Not everybody needs to be an intellectual. Not everybody is a saint. Yet we must acknowledge that it is dangerous for ourselves, for the public order, when there are no philosophers. We suspect it is even more perilous for there to be no saints. When we wonder why, the answer returns to “receptivity”, to the realization that the highest things, which we rightfully seek because of what they are, are not for us to “make” or concoct. Aquinas wrote:

Nature is a prelude to grace. It is the abuse of science and philosophy which provokes statements against faith. These mistakes can be confuted by showing how impossible or unconvincing they are. Remember this, that as the truths of faith cannot be demonstratively proved, so the denial of them sometimes cannot be demonstratively disproved, though any lack of cogency can be exposed (Exposition, de Trinitate, 2, 3).
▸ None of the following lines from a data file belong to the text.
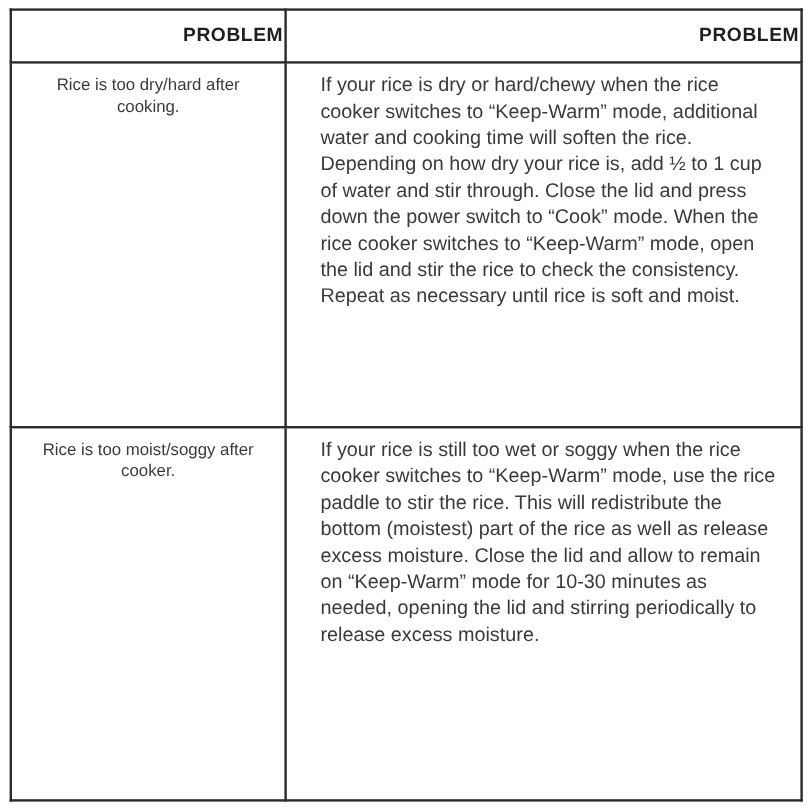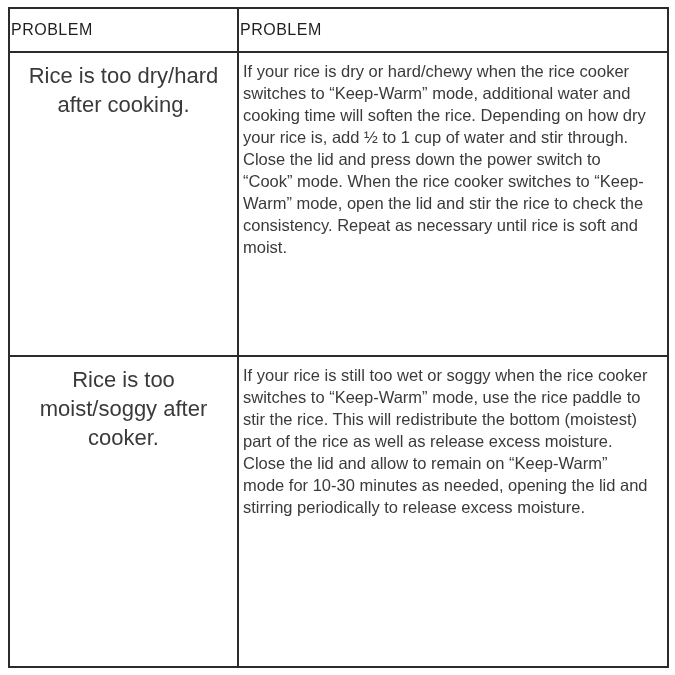"PROBLEM" th.hdr { font-weight: normal -> bold; text-align: left -> right }
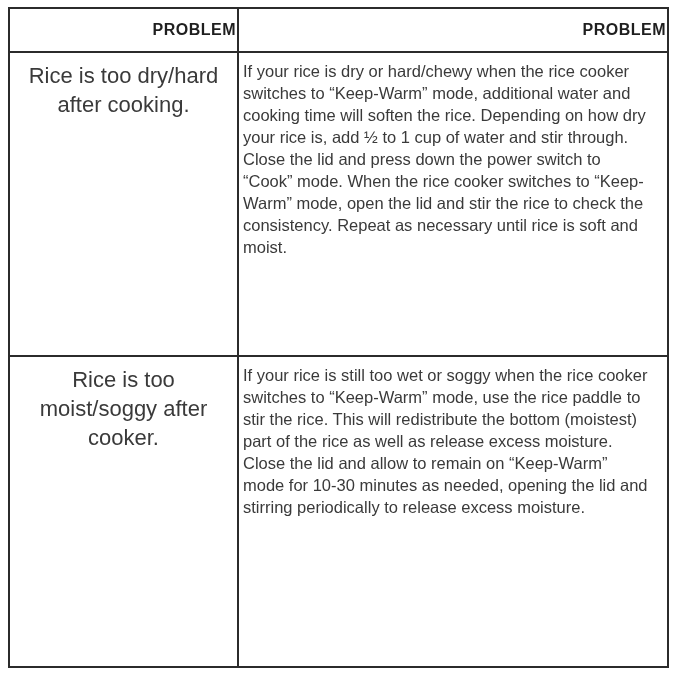"Rice is too dry/hard after" td.problem-cell { font-size: 22px -> 14px }
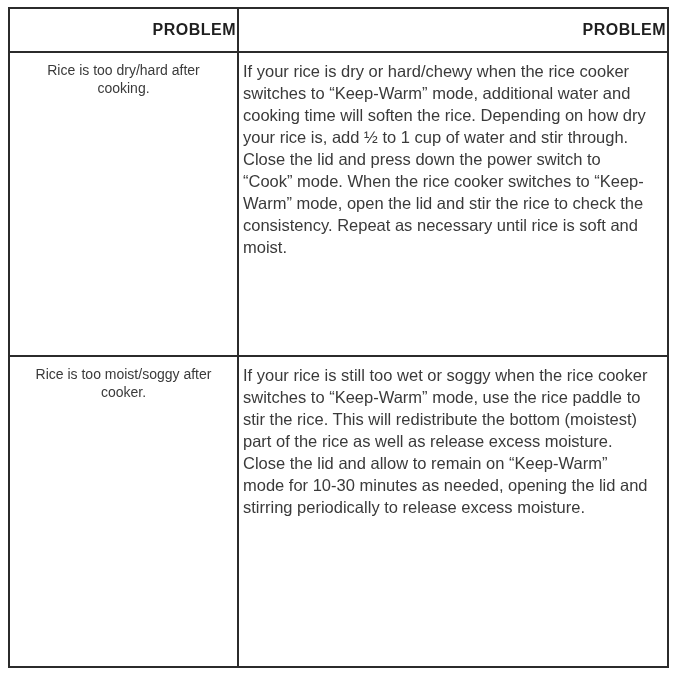"If your rice is dry" td.solution-cell { padding: 8px 14px 0 4px -> 8px 14px 0 28px }
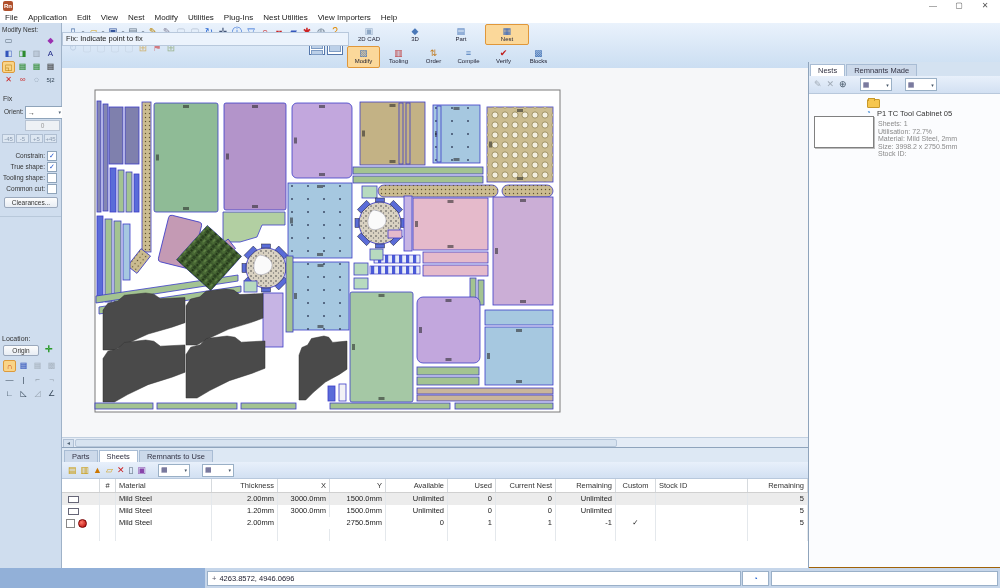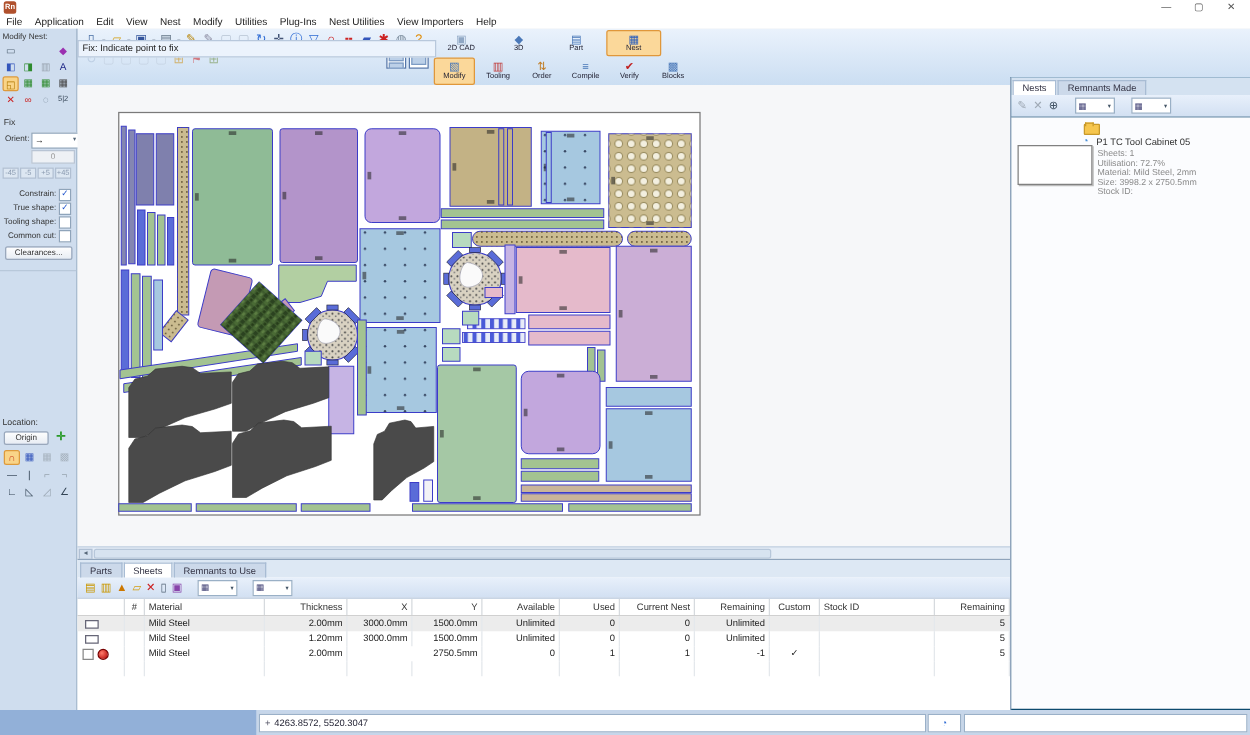"Nests" #right-panel { background: #0c4a6e -> #a16207 }
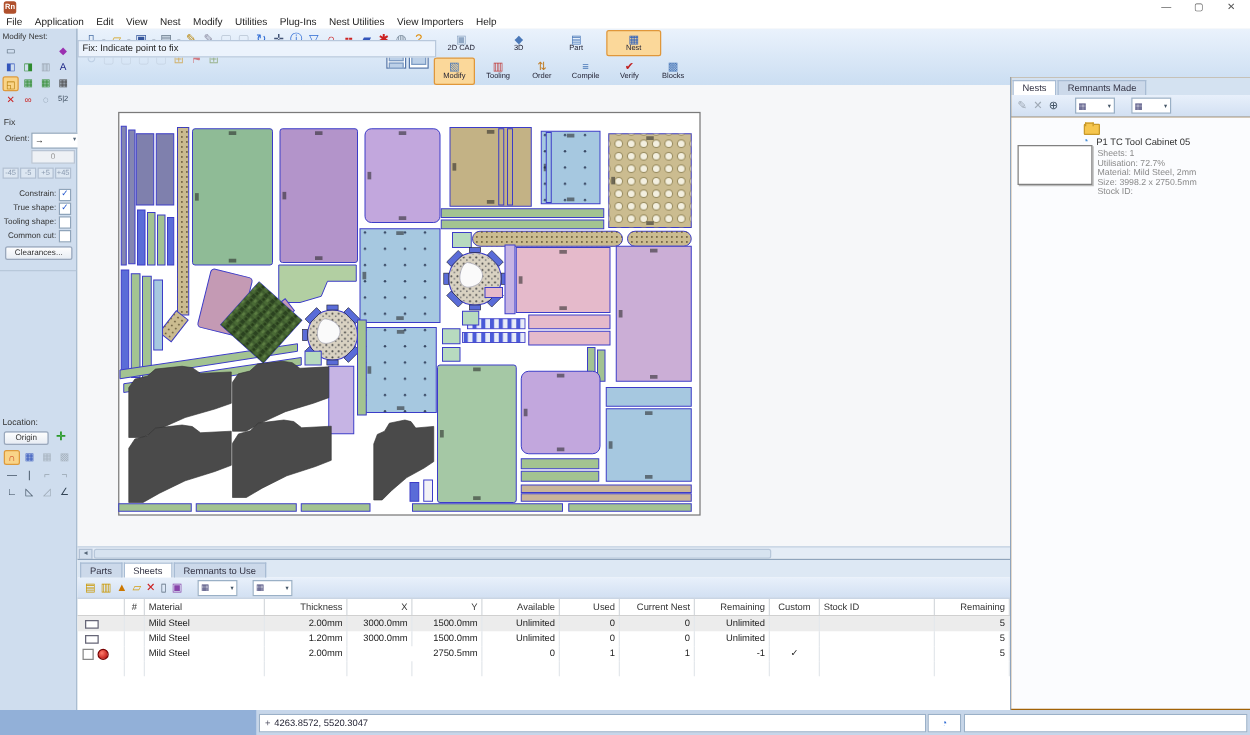"4263.8572, 5520.3047" span { text: 5520.3047 -> 4946.0696 }
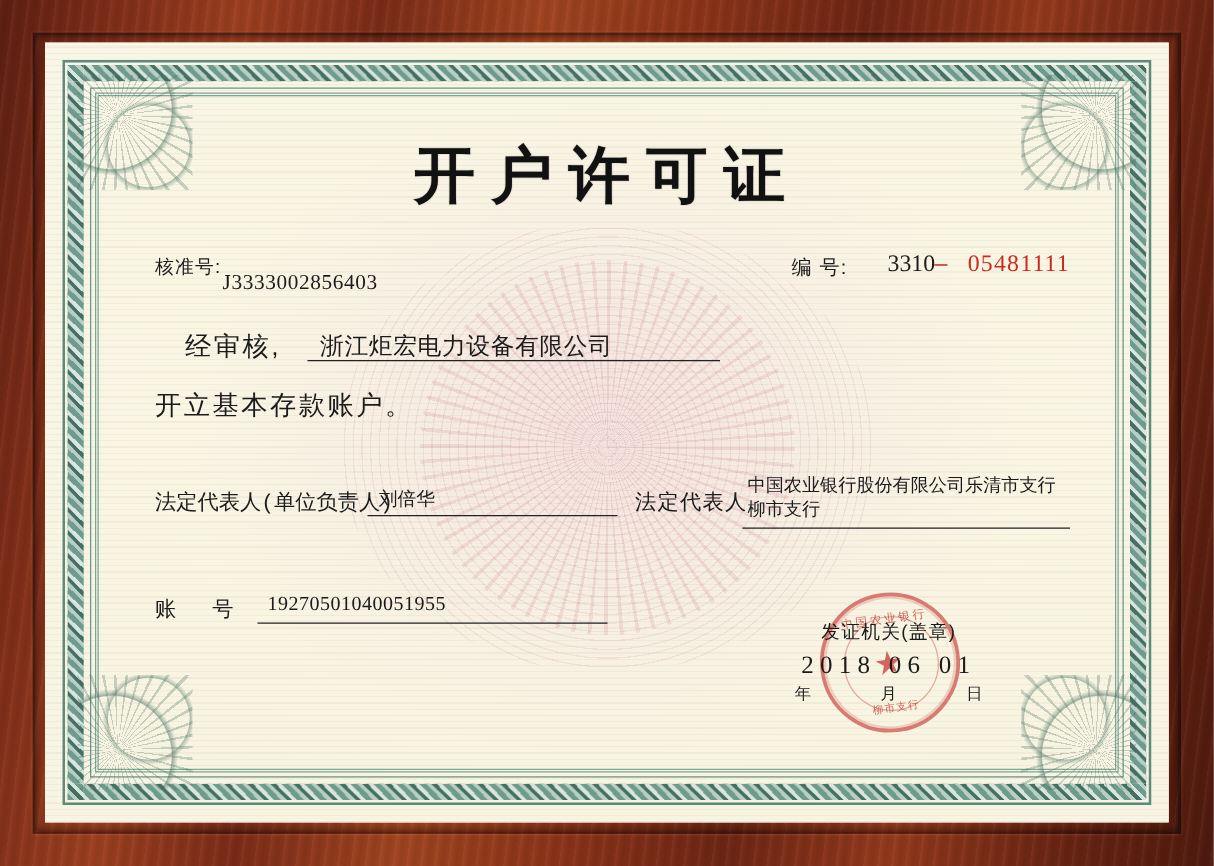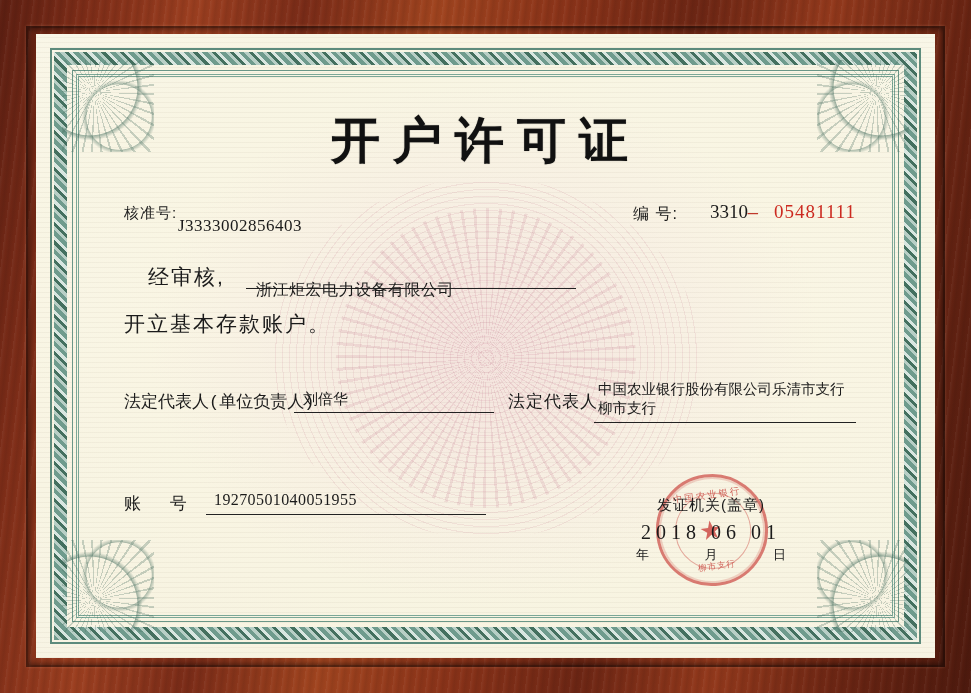"浙江炬宏电力设备有限公司" .company-name { font-size: 16px -> 19px; top: 20px -> 4px }
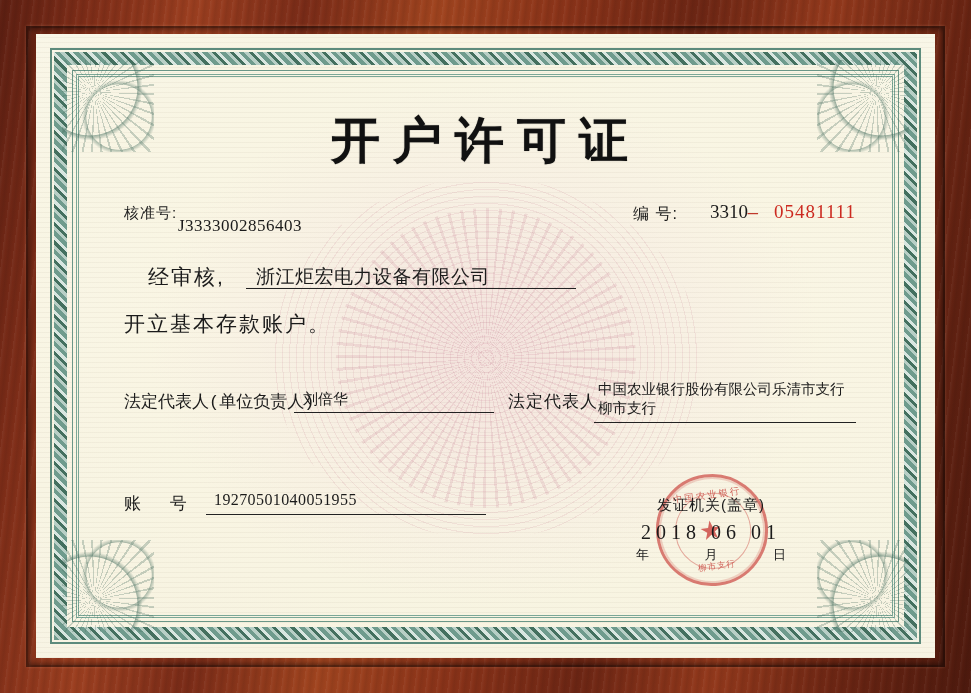"账 号" .row-acct { margin-top: 62px -> 46px }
It is well to make note that Aquinas was referring to proof on the mystery of the Trinity, just for context’s sake. Schall has much else to say, about the compatibility of the spiritual life with that of the philosopher (contrary to the presuppositions of many a twentieth-century philosopher), the “liberty of the sons of God” in seeing that “what is is larger than what we are,” (contrary to the modern era’s rejection of “a God larger than itself.”) He writes that “This openness we possess to all being is our grace and our blessing, what we have accepted because we receive, not make, our own being. When wonder is addressed by grace, we are. This is the spiritual life given to intelligent beings.”

We receive, not make, our own being. I wonder at, and like, that statement. The truth of it is strength for me today. I hope it is for you also.

Schall quote from Flannery O’Connor, The Habit of Being, p. 347, in James V. Schall, “On Spiritual and Intellectual Life,” in Another Sort of Learning–Selected Contrary Essays on How to Finally Acquire an Education While Still in College or Anywhere Else: Containing Some Belated Advice about How to Employ Your Leisure Time When Ultimate Questions Remain Perplexing in Spite of Your Highest Earned Academic Degree, Together with Sundry Book Lists Nowhere Else in Captivity to Be Found (Ignatius Press, 1988), pp. 260-1; on Chesterton and Aquinas, pp. 267-8.